I recently bought a Synology DS220+ NAS for my home network and I’m really liking it so far. Setting it up was very easy and getting my phone to sync photos was a breeze with the Synology Photos app for Android. I also set it up as an Network File System (NFS) server so I could mount the files on my desktop and laptop computers, and therefore removed my reliance on Syncthing. (I don’t have anything against Syncthing, its worth noting. In fact, I think its a great piece of software. I just don’t have any need for it anymore).

One issue that arose from this change, though, was what to do about file access when I was out of my house on my laptop. Syncthing keeps a full copy of all files on every device, and does NAT hole-punching to connect computers that are behind home networks. NFS doesn’t have either of those solutions.

Fortunately, all of my computers are already connected via a WireGuard virtual network, orchestrated by a tool called innernet. Innernet is a tool that is similar to tailscale if you’ve heard of that, but which doesn’t rely on a third party for authentication or to help with endpoint discovery. You need to provide a server (one which is always-on and which has a globally routeable IP address) yourself. I have a server with Linode that does the job.

The Synology operating system actually has an available tailscale app, so if you’re already using that you’re good to go. Unfortunately, there’s no innernet app and, as far as an internet search turned up, nobody had written about how to get it running. I decided to take a stab at making it work, and was successful. I thought I’d share my steps in case it helps someone else out in the future.

Wireguard on Synology

First things first we need to get WireGuard running on the Synology NAS. Fortunately that was fairly straight forward thanks to this repo which has step by step instructions as well as a docker image to make compilation easy.
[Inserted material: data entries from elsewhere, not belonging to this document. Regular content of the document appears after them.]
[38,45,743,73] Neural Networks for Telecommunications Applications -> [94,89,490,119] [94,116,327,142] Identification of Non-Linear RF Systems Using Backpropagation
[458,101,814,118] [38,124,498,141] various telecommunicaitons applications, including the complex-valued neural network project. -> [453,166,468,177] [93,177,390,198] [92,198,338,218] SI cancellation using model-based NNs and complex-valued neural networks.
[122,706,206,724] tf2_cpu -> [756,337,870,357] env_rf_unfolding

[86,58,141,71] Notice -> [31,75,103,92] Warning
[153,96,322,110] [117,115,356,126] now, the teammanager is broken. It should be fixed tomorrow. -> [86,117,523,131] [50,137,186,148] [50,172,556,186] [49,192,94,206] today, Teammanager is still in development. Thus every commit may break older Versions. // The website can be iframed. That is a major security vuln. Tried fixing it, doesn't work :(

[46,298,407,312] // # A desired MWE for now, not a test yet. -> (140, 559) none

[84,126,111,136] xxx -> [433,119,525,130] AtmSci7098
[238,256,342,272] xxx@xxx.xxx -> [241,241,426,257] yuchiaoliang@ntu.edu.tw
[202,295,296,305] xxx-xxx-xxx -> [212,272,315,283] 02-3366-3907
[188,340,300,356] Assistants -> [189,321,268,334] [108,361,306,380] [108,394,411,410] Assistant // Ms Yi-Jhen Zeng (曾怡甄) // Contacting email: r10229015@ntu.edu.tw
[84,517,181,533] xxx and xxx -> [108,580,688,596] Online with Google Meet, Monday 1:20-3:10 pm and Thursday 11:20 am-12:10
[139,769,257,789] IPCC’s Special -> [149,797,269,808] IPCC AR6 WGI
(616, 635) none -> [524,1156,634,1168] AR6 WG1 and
Be sure to pay attention to the note that the pre-built images in the “releases” section are only for DSM 6. If you have a newer Synology running DSM 7, as I do, you will have to go the manual compilation route using the instructions starting here.

Follow the instructions for installing the resulting packages, but you can ignore the portion about configuring WireGuard as innernet will do that itself.

Compiling Innernet

Since there’s no innernet package for the Synology OS, we need to compile a copy. For this, you will need a copy of Rust. If you don’t already have it, head over to Rustup and follow the instructions to get Rust running on your computer.

You will then need to find out what architecture your NAS is on. It looks like most, though not all, are running x86_64. You can find yours in this table. If your model lists a CPU by Intel or AMD, you’re running x86_64. If not, its likely an ARM chip. You might have to search up the chip name to find out what exact version of ARM it is.

Clone the innernet repo to somewhere convenient and cd into it. Once in there, you will need to get the right rust toolchain for your NAS installed.

If your NAS is Intel or AMD:

$ rustup install x86_64-unknown-linux-musl

If your NAS is ARMv7:

$ rustup install armv7-unknown-linux-musleabi

If your NAS is ARMv8 or other 64-bit ARM architecture:

$ rustup install aarch64-unknown-linux-musl

Once you’ve done that, compile the innernet client binary:

$ cargo build --release --target <the architecture you used in the prior step> --bin innernet

Installing Innernet

You should now have a file called innernet in the target/<architecture>/release/ directory. Copy that to your NAS, either via a network share or just by uploading in the web portal. You will also want to create an innernet invitation file on your server and upload that to the NAS as well.

If you haven’t already, enable SSH access to your Synology and ssh in. If you’re using innernet, I’m going to assume you already know how to do this.

Copy the innernet executable to /usr/bin/ then follow the instructions in the innernet repo to claim the invitation.

This is where I ran into my only bit of trouble. The first couple times I tried to claim the invite, the innernet client wasn’t able to connect to my server. I ran it again, intending to interrupt it after it had setup the WireGuard tunnel to try to debug it, and it just worked. I don’t know if I did something different that time or if it was a momentary hiccup. Its been working fine ever since.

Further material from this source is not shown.